● **Your assignment**: List the lines of this listing that hold the word "none".

● **Data extracts**:

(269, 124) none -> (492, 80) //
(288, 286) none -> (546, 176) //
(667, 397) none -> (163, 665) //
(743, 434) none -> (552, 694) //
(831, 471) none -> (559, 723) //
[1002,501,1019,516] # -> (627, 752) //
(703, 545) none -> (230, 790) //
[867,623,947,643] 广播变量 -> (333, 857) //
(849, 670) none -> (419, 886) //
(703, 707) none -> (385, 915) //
* * *
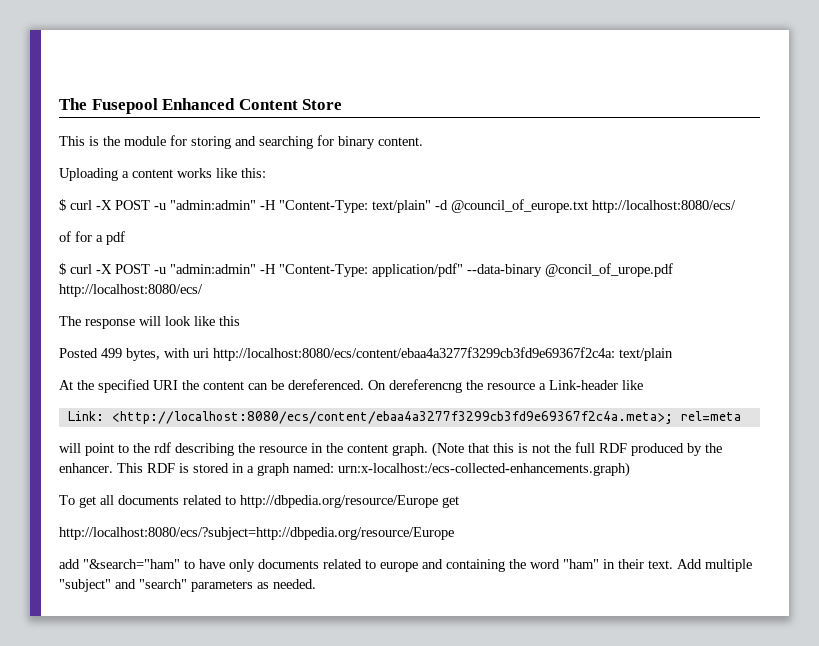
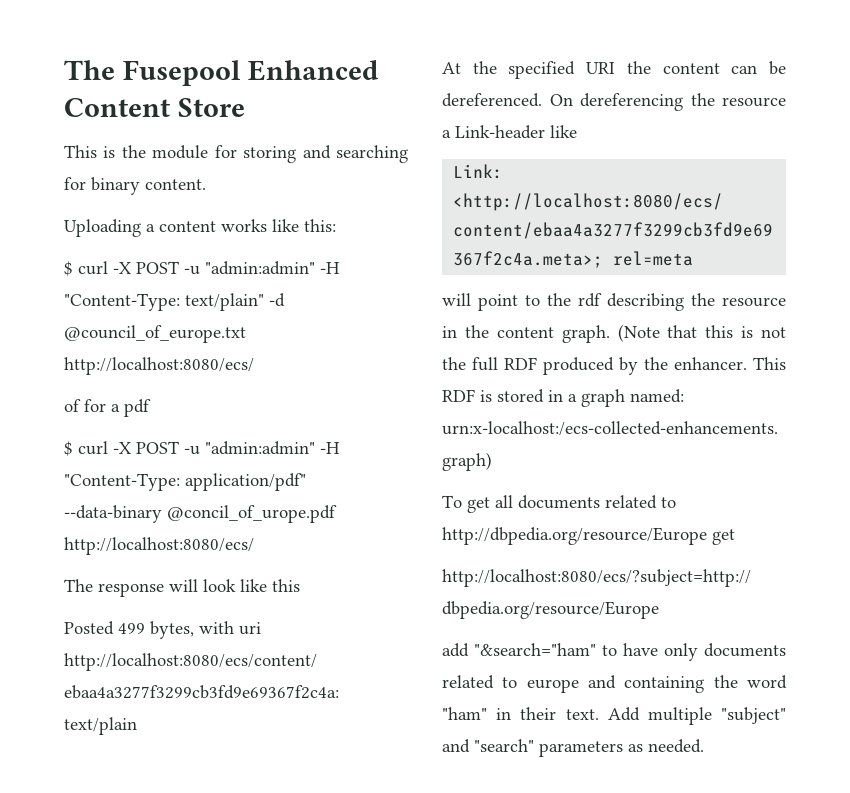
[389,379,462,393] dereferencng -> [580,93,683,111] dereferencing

● **Answer space**:
(269, 124) none -> (492, 80) //
(288, 286) none -> (546, 176) //
(667, 397) none -> (163, 665) //
(743, 434) none -> (552, 694) //
(831, 471) none -> (559, 723) //
(703, 545) none -> (230, 790) //
(849, 670) none -> (419, 886) //
(703, 707) none -> (385, 915) //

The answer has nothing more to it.